WHAT THE TASK ASKS = Apart from the images, the records below need to be copied exactly.

Edit tracking data =
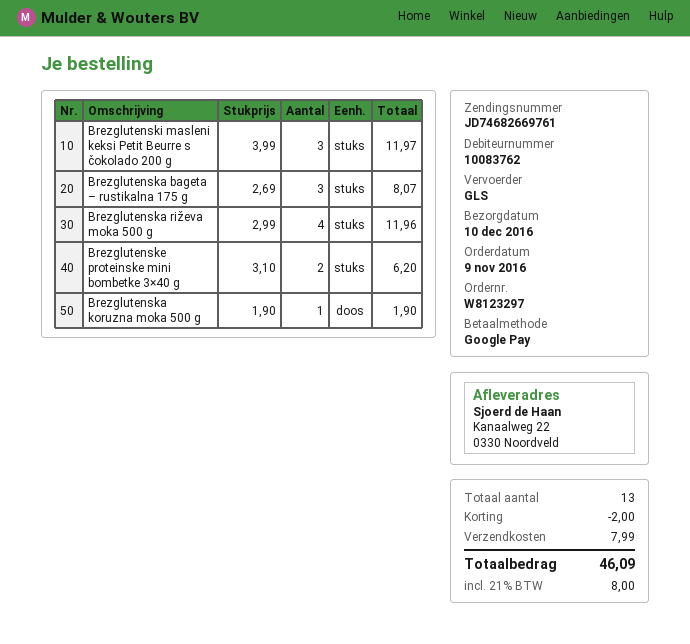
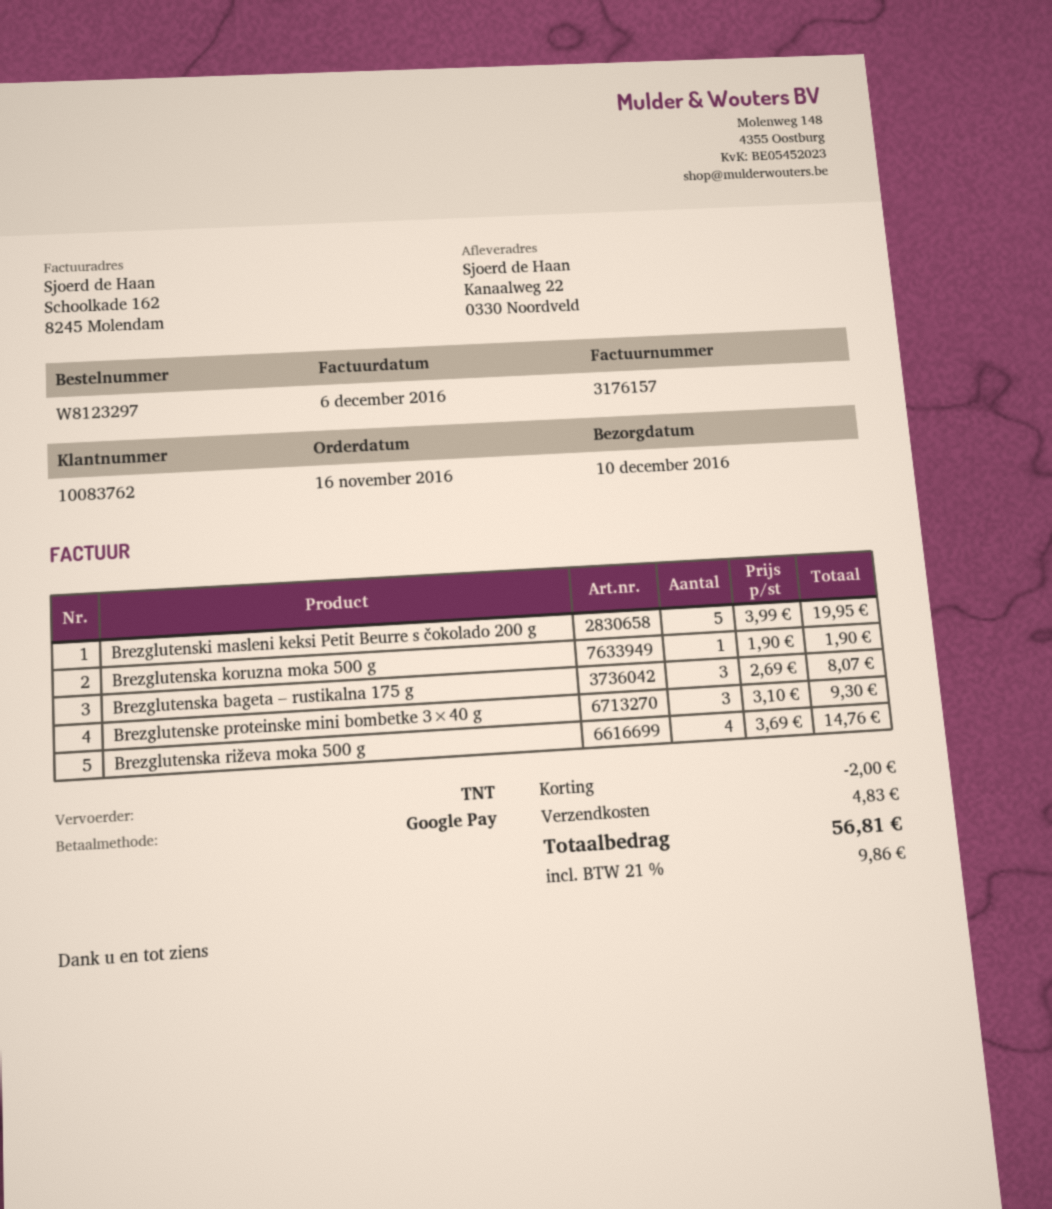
order date: 2016-11-09 -> 2016-11-16
shipping method: GLS -> TNT
Brezglutenski masleni keksi Petit Beurre s čokolado 200 g: 3 x 3.99 = 11.97 -> 5 x 3.99 = 19.95
Brezglutenska riževa moka 500 g: 4 x 2.99 = 11.96 -> 4 x 3.69 = 14.76
Brezglutenske proteinske mini bombetke 3×40 g: 2 x 3.10 = 6.20 -> 3 x 3.10 = 9.30
shipping: 7.99 -> 4.83
tax: 21% = 8.00 -> 21% = 9.86
total: 46.09 -> 56.81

FINISHED TASK =
order date: 2016-11-09 -> 2016-11-16
shipping method: GLS -> TNT
Brezglutenski masleni keksi Petit Beurre s čokolado 200 g: 3 x 3.99 = 11.97 -> 5 x 3.99 = 19.95
Brezglutenska riževa moka 500 g: 4 x 2.99 = 11.96 -> 4 x 3.69 = 14.76
Brezglutenske proteinske mini bombetke 3×40 g: 2 x 3.10 = 6.20 -> 3 x 3.10 = 9.30
shipping: 7.99 -> 4.83
tax: 21% = 8.00 -> 21% = 9.86
total: 46.09 -> 56.81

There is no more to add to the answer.